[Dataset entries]
<<<<
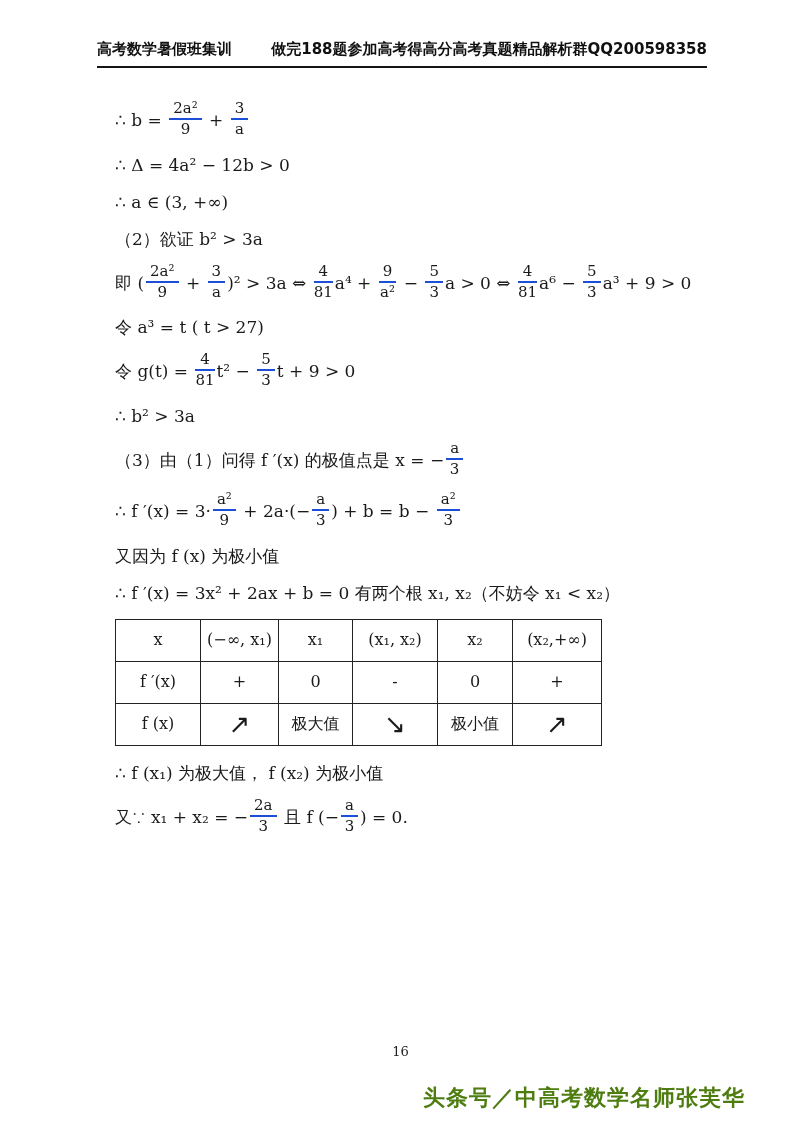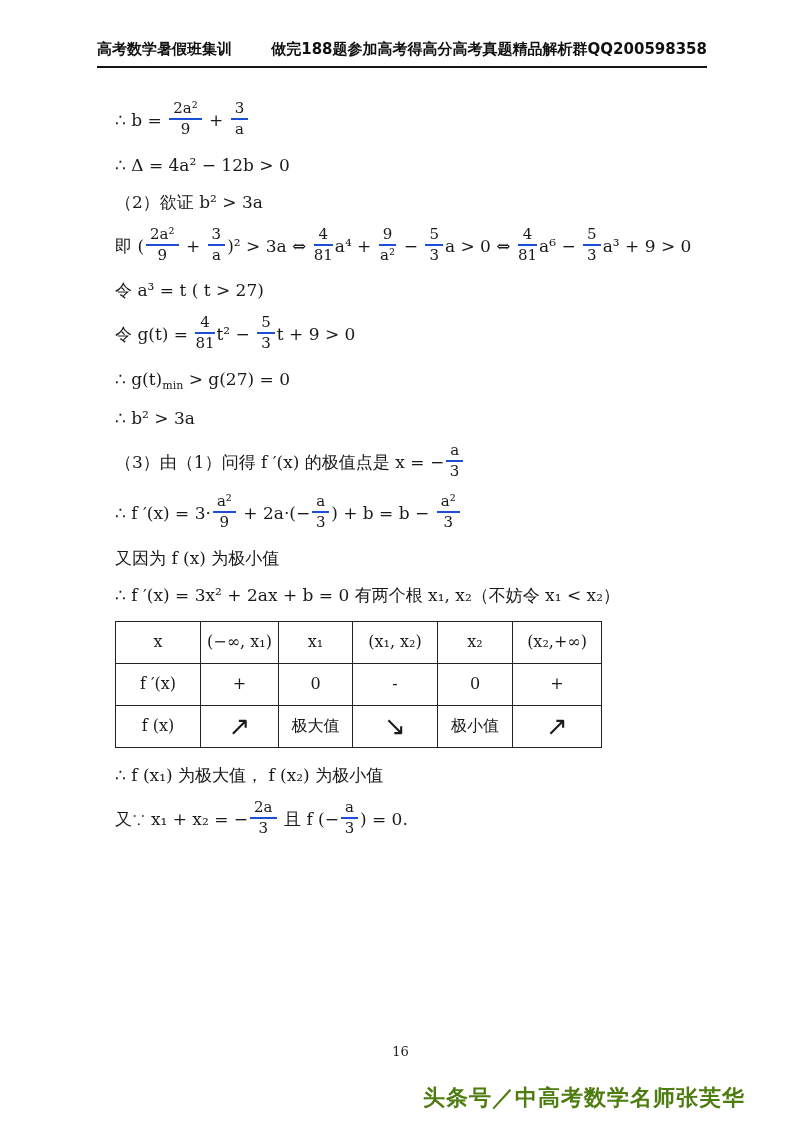"∴ a ∈ (3, +∞)" div.math-line { html: none -> <div>∴ a ∈ (3, +∞)</div> }
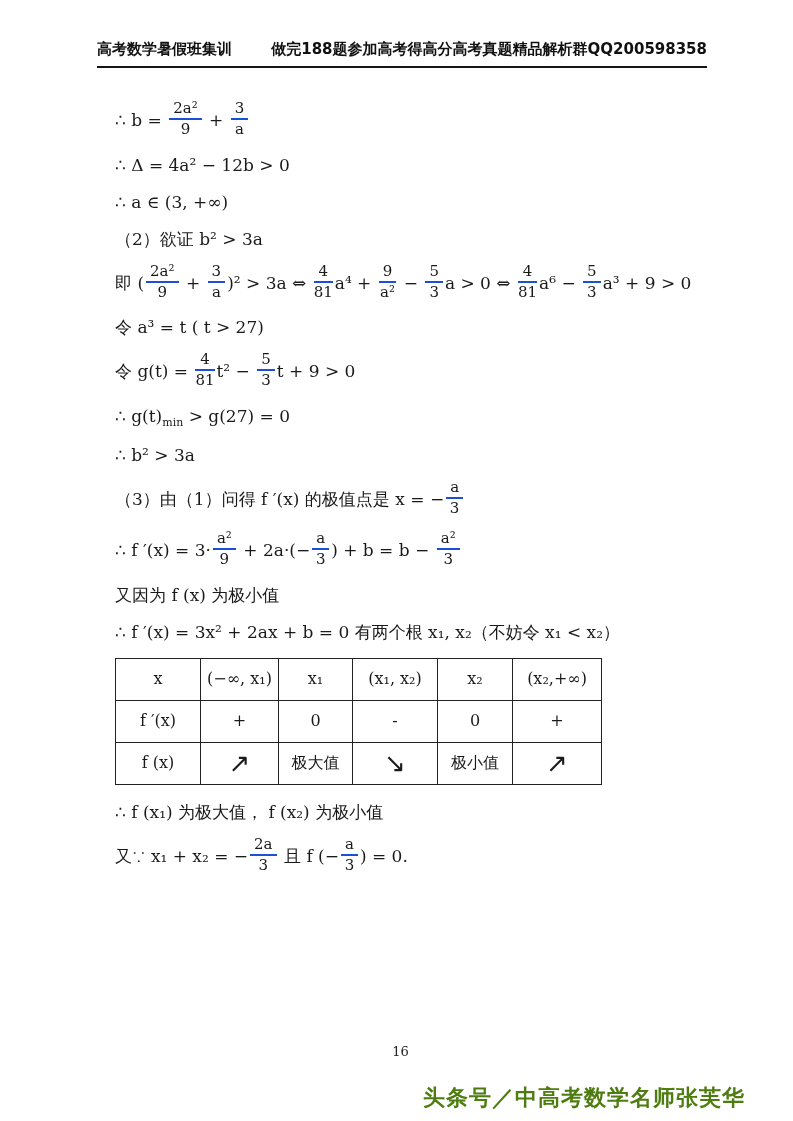"∴ g(t)min > g(27) =" div.math-line { html: <div>∴ g(t)<sub>min</sub> &gt; g(27) = 0</div> -> none }
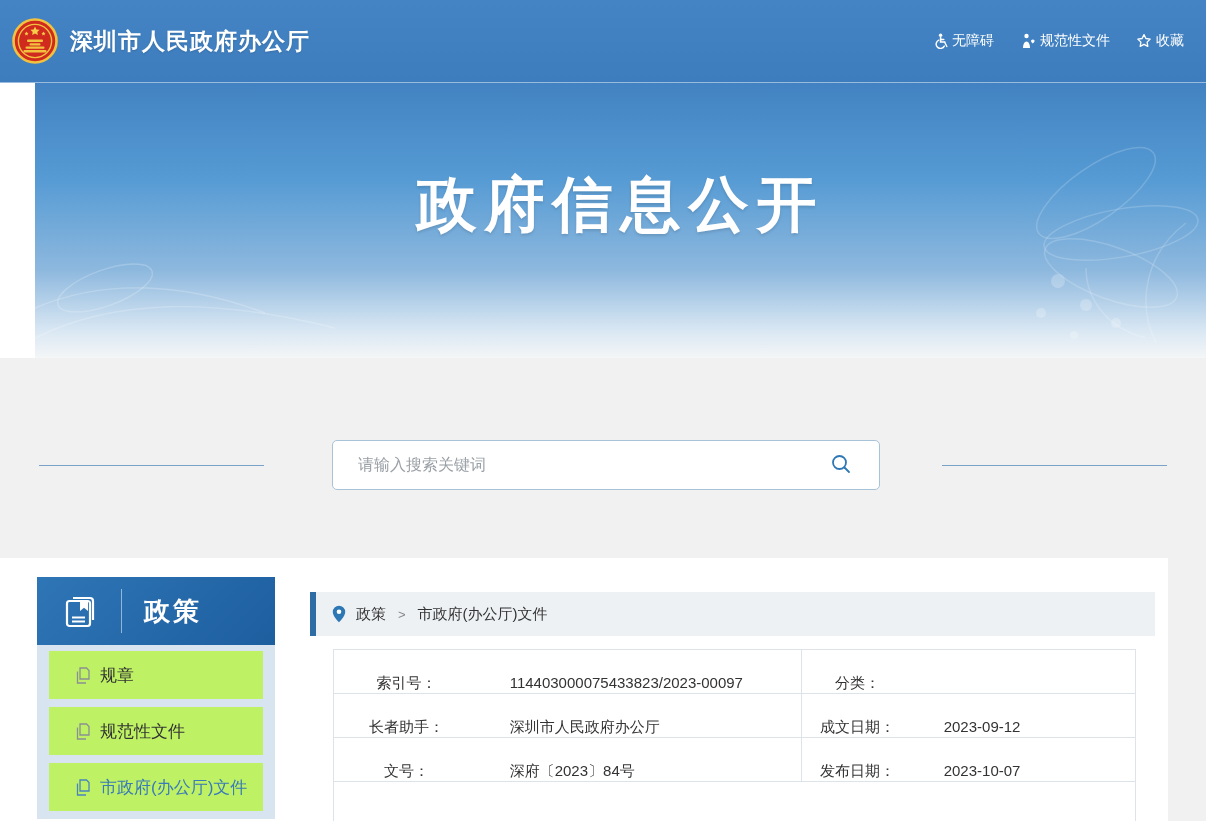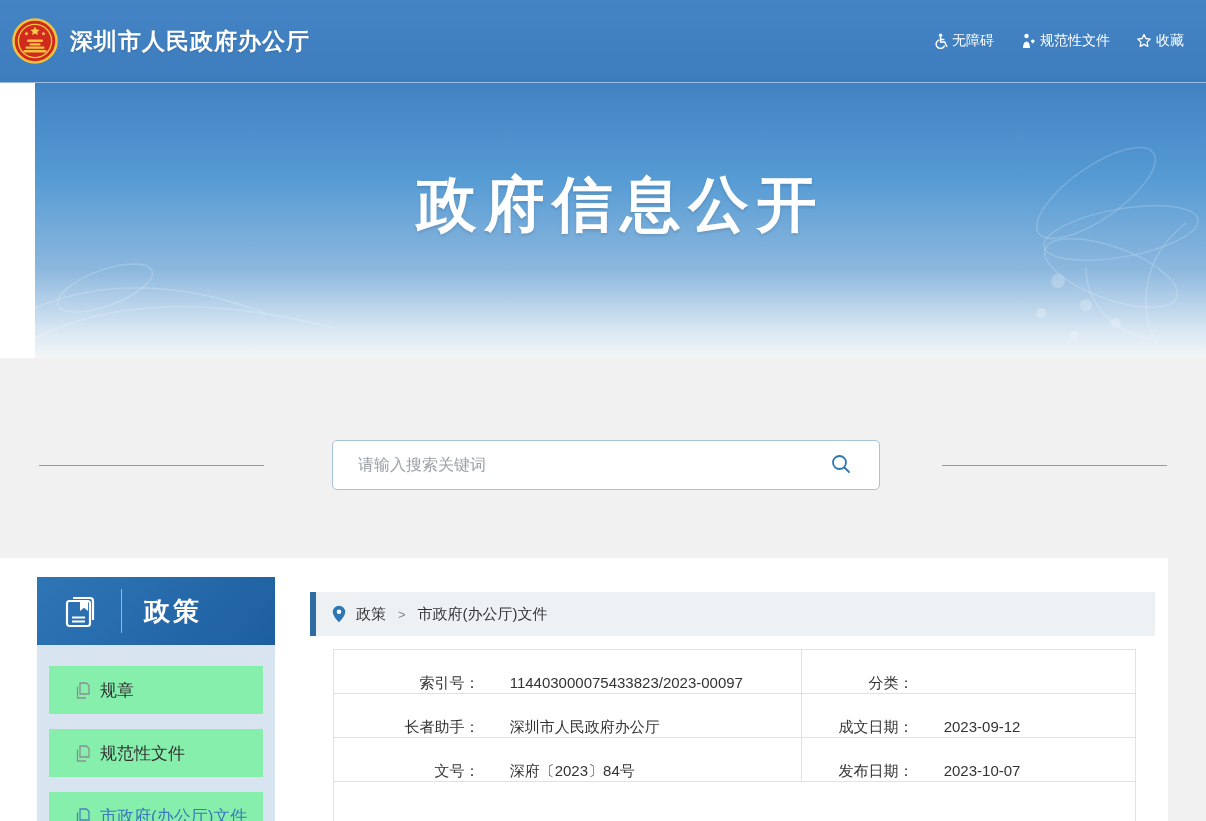"规章" .side-item { background: #86efac -> #bef264; margin-top: 15px -> none }
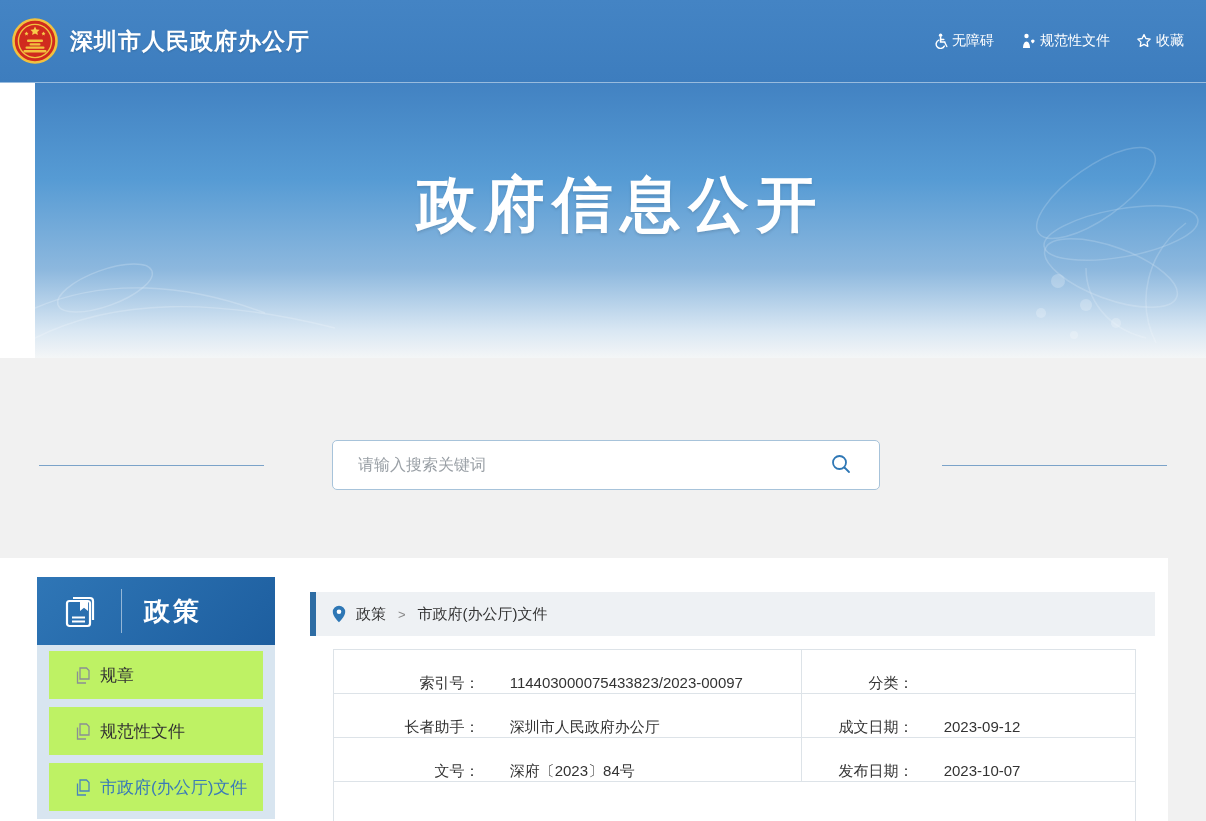"索引号：" .lbl { text-align: right -> center }
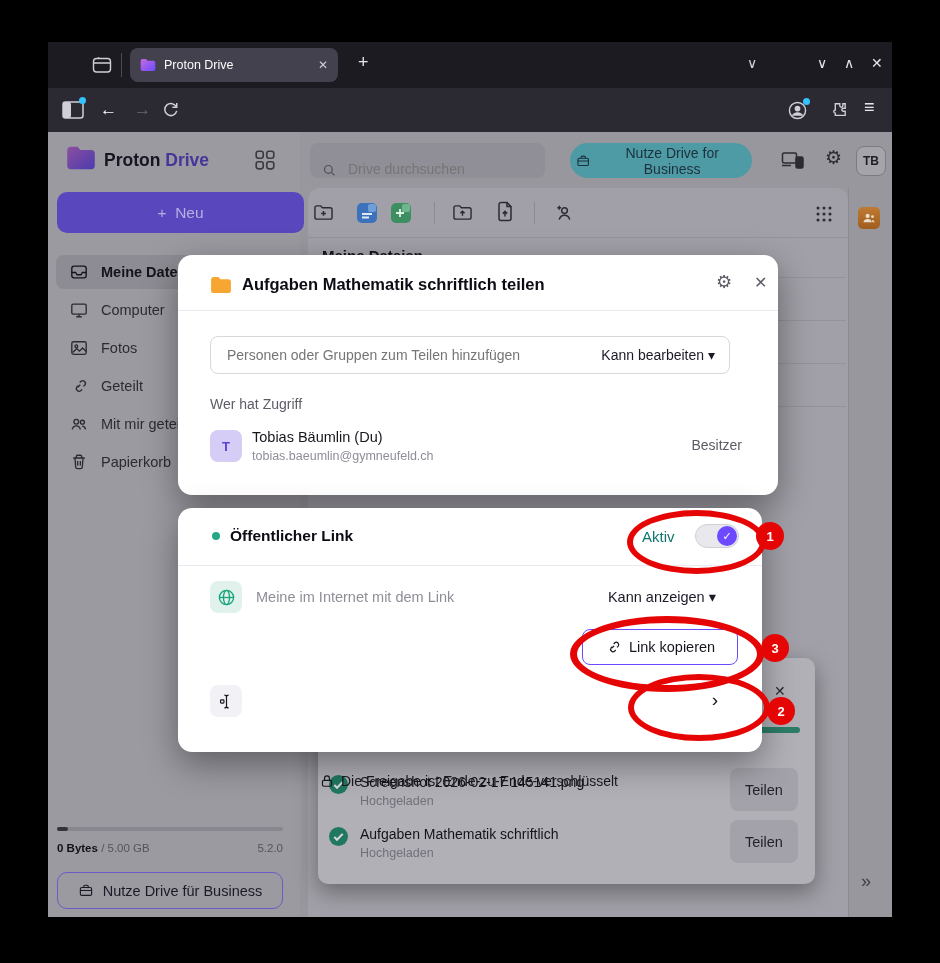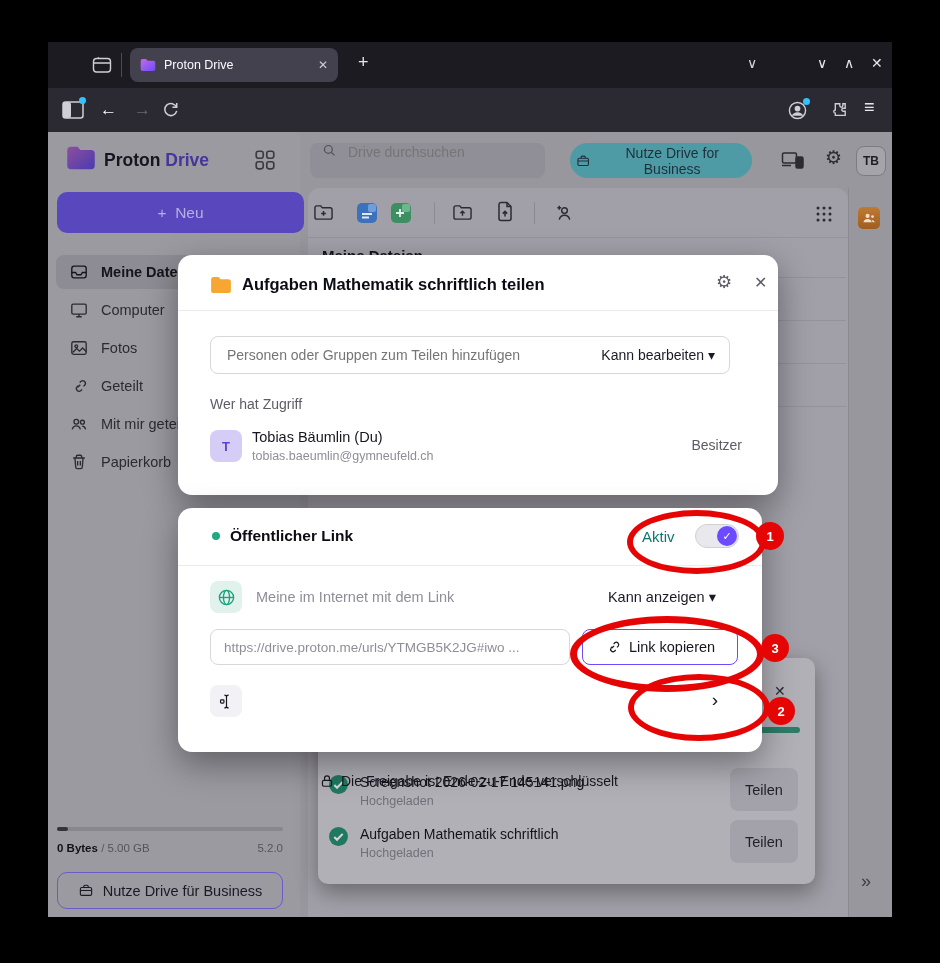"Drive durchsuchen" div.abs { align-items: flex-start -> flex-end }
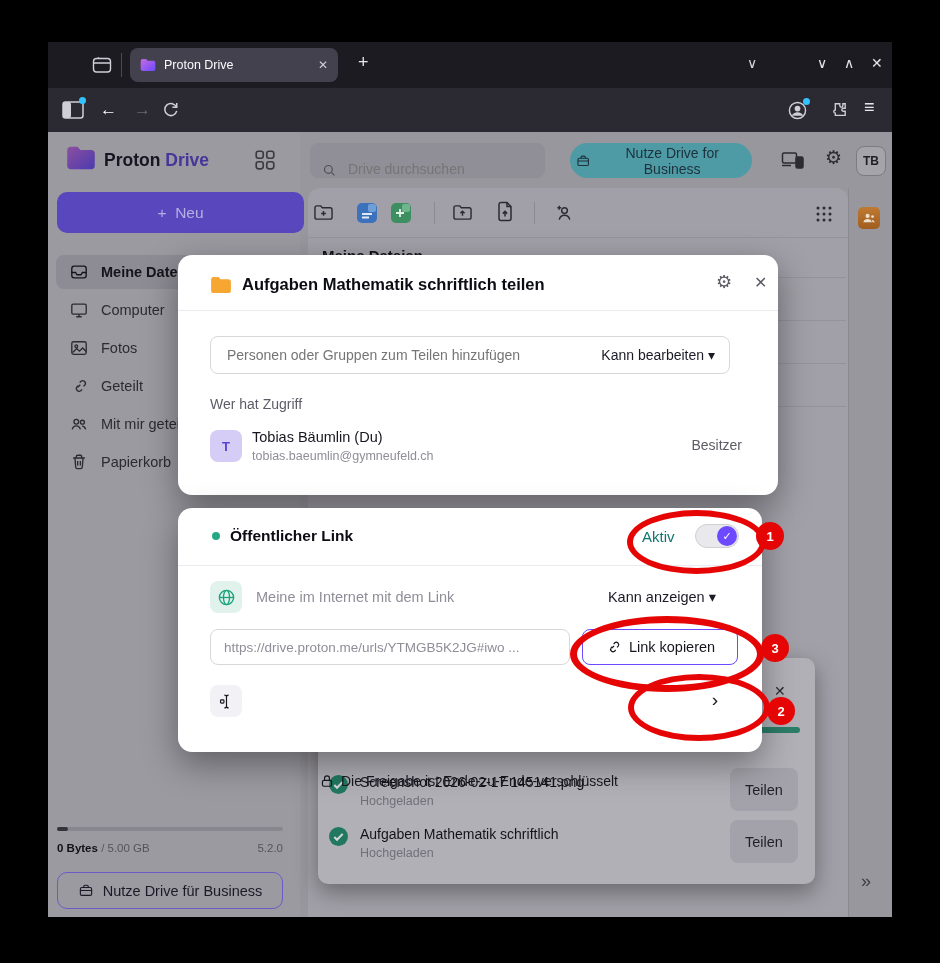"https://drive.proton.me/urls/YTMGB5K2JG#" div.abs { html: <div> <span>https://drive.proton.me/urls/YTMGB5K2JG#iwo ...</span> </div> -> none }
>>>>
Aim of the exercise: Could you return exactly the lines starting with the one that contains "background: #86efac ->" and ending with the last line of the data above? Leave the pictures out.

Output:
"规章" .side-item { background: #86efac -> #bef264; margin-top: 15px -> none }
"索引号：" .lbl { text-align: right -> center }
"Drive durchsuchen" div.abs { align-items: flex-start -> flex-end }
"https://drive.proton.me/urls/YTMGB5K2JG#" div.abs { html: <div> <span>https://drive.proton.me/urls/YTMGB5K2JG#iwo ...</span> </div> -> none }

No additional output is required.